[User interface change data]
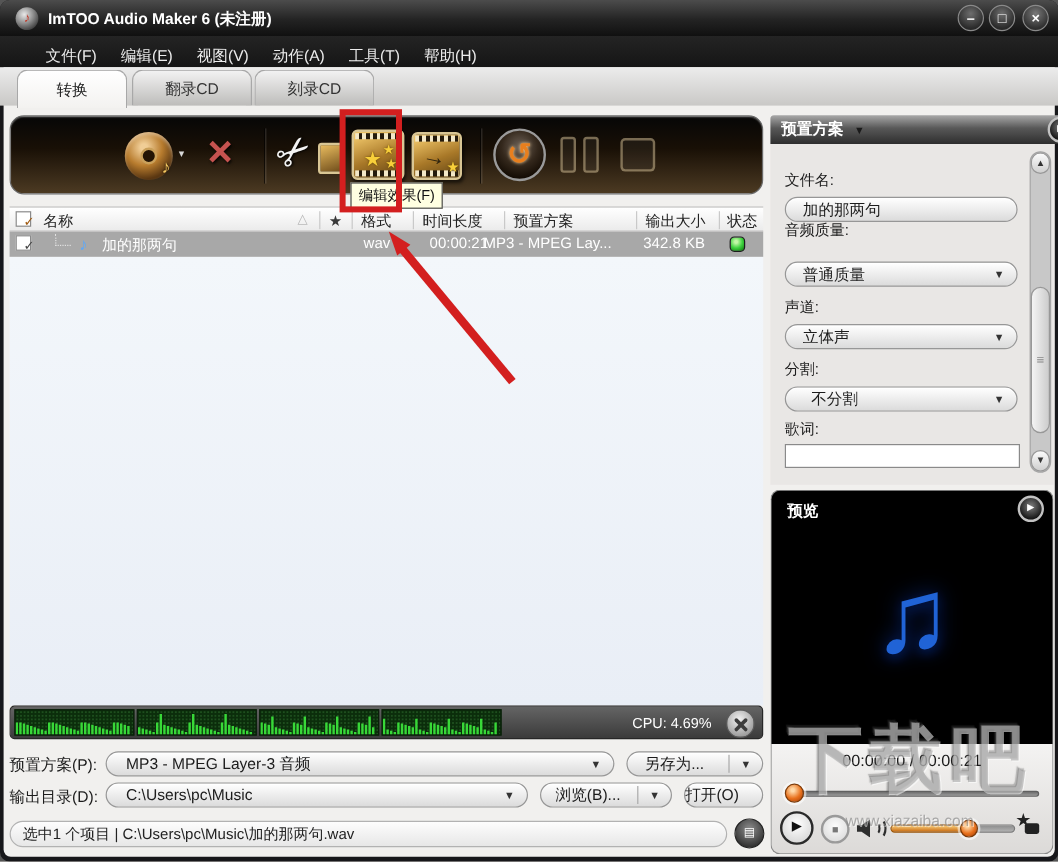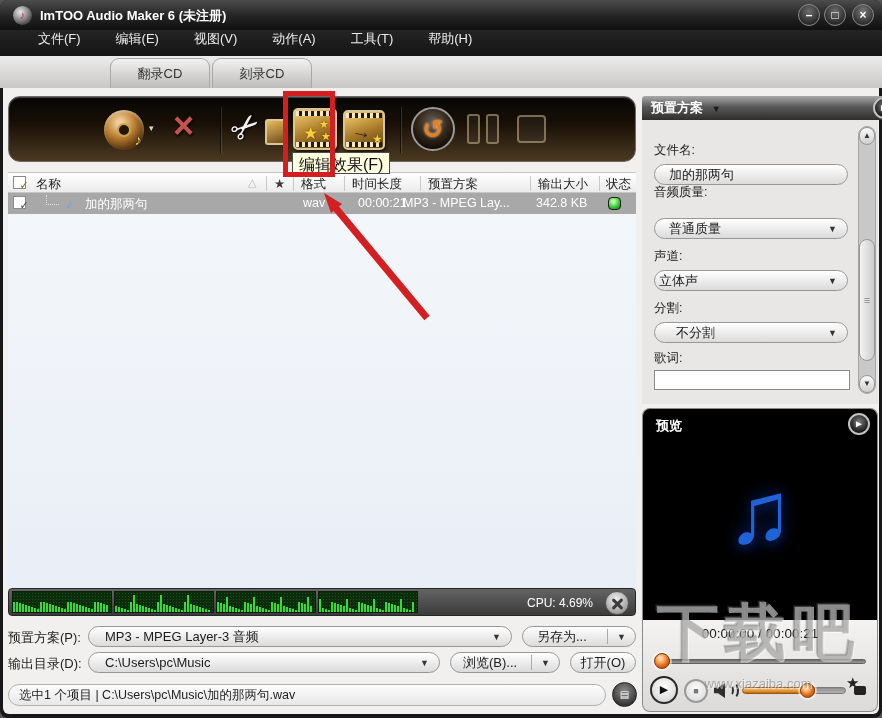--- a/index.html
+++ b/index.html
@@ -8,21 +8,21 @@
   .abs{position:absolute}
 
   
   .titlebar{left:0;top:0;width:882px;height:30px;background:linear-gradient(#4c4c4c,#232323 55%,#101010)}
   .app-icon{left:13px;top:6px;width:19px;height:19px;border-radius:50%;background:radial-gradient(circle at 38% 32%,#e8e8e8,#8a8a8a 45%,#3a3a3a 80%);text-align:center;line-height:19px;font-size:11px;color:#c03a2a;font-weight:bold}
   .title-text{left:40px;top:7px;color:#fff;font-weight:bold;font-size:13px}
   .winbtn{top:4px;width:22px;height:22px;border-radius:50%;background:radial-gradient(circle at 50% 32%,#6e6e6e,#2a2a2a 72%);border:1px solid #8a8a8a;color:#fff;text-align:center;line-height:20px;font-size:12px;font-weight:bold}
   .winbtn.close{background:radial-gradient(circle at 50% 32%,#7a7a7a,#303030 72%)}
 
   
-  .menubar{left:0;top:30px;width:882px;height:26px;background:linear-gradient(#242424,#151515);display:flex;align-items:flex-start;gap:35px;padding-left:38px}
+  .menubar{left:0;top:30px;width:882px;height:26px;background:linear-gradient(#242424,#151515);display:flex;align-items:flex-end;gap:20px;padding-left:38px}
   .menu-item{color:#ececec;font-size:13px}
 
   
   .client{left:3px;top:56px;width:876px;height:658px;background:#f1f0ee;border-radius:0 0 6px 6px}
   .tabstrip{left:0px;top:56px;width:882px;height:32px;background:linear-gradient(#ececec,#c9c8c6)}
   .tab{top:58px;height:30px;border:1px solid #a8a8a8;border-bottom:none;border-radius:9px 9px 0 0;background:linear-gradient(#f2f2f2,#bdbcba);color:#333;font-size:13px;text-align:center;line-height:29px}
   .tab.active{background:linear-gradient(#ffffff,#f3f2f0);height:32px;line-height:31px;color:#222}
 
   
   .toolbar{left:8px;top:96px;width:628px;height:66px;border-radius:12px;border:1px solid #6a6a6a;background:linear-gradient(180deg,#060606,#191006 42%,#3c2d1a 82%,#4c3a22);box-shadow:inset 0 1px 1px rgba(255,255,255,.25)}
@@ -40,21 +40,21 @@
   .perf.t{top:1px}.perf.b{bottom:1px}
   .film-edit{left:284px;top:11px}
   .film-exp{left:334px;top:13px;width:42px;height:40px}
   .star{position:absolute;color:#f8cf3a;text-shadow:0 0 2px #5e4200}
   .exp-arrow{position:absolute;left:7px;top:8px;font-size:20px;font-weight:bold;color:#2e2410;transform:rotate(12deg)}
   .convert{left:402px;top:10px;width:44px;height:44px;border-radius:50%;border:2px solid #9a9a9a;background:radial-gradient(circle at 50% 34%,#6e6258 0%,#34281c 45%,#140c04 78%);text-align:center;line-height:40px;font-size:25px;font-weight:bold;color:#e87f1e;text-shadow:0 0 3px #ffd9a0}
   .pbar{top:17px;width:13px;height:30px;border:2px solid rgba(198,178,138,.55);border-radius:3px;background:rgba(255,255,255,.05)}
   .stopbox{left:508px;top:18px;width:29px;height:28px;border:2px solid rgba(198,178,138,.55);border-radius:4px;background:rgba(255,255,255,.05)}
 
   
-  .tooltip{left:292px;top:152px;height:22px;padding:2px 6px;background:#ffffe1;border:1px solid #4a4a4a;font-size:16px;color:#111;z-index:30;white-space:nowrap}
+  .tooltip{left:292px;top:152px;height:22px;padding:2px 6px;background:#ffffe1;border:1px solid #4a4a4a;font-size:12px;color:#111;z-index:30;white-space:nowrap}
   .redbox{left:283px;top:91px;width:52px;height:86px;border:5px solid #d31f1f;z-index:40}
   .arrow-svg{left:310px;top:185px;z-index:40}
 
   
   .thead{left:8px;top:172px;width:628px;height:21px;background:linear-gradient(#ffffff,#ebebeb);border-top:1px solid #c6c6c6;border-bottom:1px solid #c6c6c6;font-size:12.5px;color:#222}
   .thead span,.trow span{position:absolute;top:3px;white-space:nowrap}
   .hsep{position:absolute;top:3px;width:1px;height:15px;background:#c9c9c9}
   .cb{position:absolute;width:13px;height:13px;background:#fff;border:1px solid #8a8a8a;font-size:11px;line-height:11px;text-align:center;color:#a05a10;font-weight:bold}
   .trow{left:8px;top:193px;width:628px;height:21px;background:#a8a8a8;color:#fff;font-size:12.5px}
   .tree{position:absolute;left:38px;top:2px;width:13px;height:10px;border-left:1px dotted #e2e2e2;border-bottom:1px dotted #e2e2e2}
@@ -68,21 +68,21 @@
   .wrench{right:6px;top:2px;width:24px;height:24px;border-radius:50%;border:1px solid #5a5a5a;background:radial-gradient(circle at 45% 35%,#f2f2f2,#9c9c9c 75%)}
   .wrench i{position:absolute;left:10px;top:5px;width:3px;height:14px;background:#3c3c3c;border-radius:2px}
 
   
   .brow-label{font-size:13px;color:#1c1c1c;white-space:nowrap}
   .pill{height:21px;border-radius:11px;border:1px solid #979797;background:linear-gradient(#ffffff,#dbdbdb);display:flex;align-items:center;font-size:13px;color:#1c1c1c;box-shadow:inset 0 1px 0 #fff}
   .pill .txt{padding-left:16px;white-space:nowrap;overflow:hidden}
   .pill .dd{margin-left:auto;padding-right:10px;font-size:9px;color:#333}
   .pill .div{width:1px;height:15px;background:#aaa;margin-left:auto}
   .pill .dd2{padding:0 9px;font-size:9px;color:#333}
-  .pill.btn{justify-content:center}
+  .pill.btn{justify-content:flex-start}
   .statusbar{left:8px;top:684px;width:598px;height:22px;border-radius:11px;border:1px solid #b2b2b2;background:linear-gradient(#fdfdfd,#e7e7e7);font-size:12.5px;color:#222;line-height:20px;padding-left:10px;white-space:nowrap;overflow:hidden}
   .statcircle{left:612px;top:682px;width:25px;height:25px;border-radius:50%;border:1px solid #222;background:radial-gradient(circle at 50% 35%,#8e8e8e,#343434 75%);color:#fff;text-align:center;line-height:24px;font-size:10px}
 
   
   .rp-header{left:642px;top:96px;width:256px;height:24px;background:linear-gradient(#a9a9a9,#585858 45%,#2e2e2e);border-radius:3px 3px 0 0;color:#fff;font-weight:bold;font-size:13px;line-height:24px;padding-left:9px}
   .rp-header .dd{font-size:9px;color:#1a1a1a;margin-left:5px}
   .circlebtn{width:22px;height:22px;border-radius:50%;border:2px solid #c2c2c2;background:radial-gradient(circle at 50% 38%,#7e7e7e,#141414 75%);color:#fff;text-align:center;line-height:18px;font-size:10px}
   .rp-body{left:642px;top:120px;width:236px;height:284px;background:#e9e7e5}
   .fld-label{font-size:12.5px;color:#1c1c1c}
   .rp-input-sq{height:20px;background:#fff;border:1px solid #8a8a8a}
@@ -132,20 +132,21 @@
     <span class="menu-item">文件(F)</span>
     <span class="menu-item">编辑(E)</span>
     <span class="menu-item">视图(V)</span>
     <span class="menu-item">动作(A)</span>
     <span class="menu-item">工具(T)</span>
     <span class="menu-item">帮助(H)</span>
   </div>
 
   <div class="abs client"></div>
   <div class="abs tabstrip"></div>
+  <div class="abs tab active" style="left:14px;width:92px"><span>转换</span></div>
   <div class="abs tab" style="left:110px;width:100px"><span>翻录CD</span></div>
   <div class="abs tab" style="left:212px;width:100px"><span>刻录CD</span></div>
 
   <div class="abs toolbar">
     <div class="abs disc">
       <div class="hole"></div>
       <div class="nt">♪</div>
     </div>
     <div class="abs tb-caret">▾</div>
     <div class="abs tb-x">×</div>
@@ -273,21 +274,21 @@
   <div class="abs pill" style="left:654px;top:164px;width:194px">
     <span class="txt" style="padding-left:14px">加的那两句</span>
   </div>
   <div class="abs fld-label" style="left:654px;top:184px">音频质量:</div>
   <div class="abs pill" style="left:654px;top:218px;width:194px">
     <span class="txt" style="padding-left:14px">普通质量</span>
     <span class="dd">▼</span>
   </div>
   <div class="abs fld-label" style="left:654px;top:248px">声道:</div>
   <div class="abs pill" style="left:654px;top:270px;width:194px">
-    <span class="txt" style="padding-left:4px">立体声</span>
+    <span class="txt" style="padding-left:14px">立体声</span>
     <span class="dd">▼</span>
   </div>
   <div class="abs fld-label" style="left:654px;top:300px">分割:</div>
   <div class="abs pill" style="left:654px;top:322px;width:194px">
     <span class="txt" style="padding-left:21px">不分割</span>
     <span class="dd">▼</span>
   </div>
   <div class="abs fld-label" style="left:654px;top:350px">歌词:</div>
   <div class="abs rp-input-sq" style="left:654px;top:370px;width:196px"></div>
   <div class="abs scrollbar">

■ Exercise:
Each line that includes the string "auto" should be copied from the data.

■ Solution to the exercise:
   .pill .dd{margin-left:auto;padding-right:10px;font-size:9px;color:#333}
   .pill .div{width:1px;height:15px;background:#aaa;margin-left:auto}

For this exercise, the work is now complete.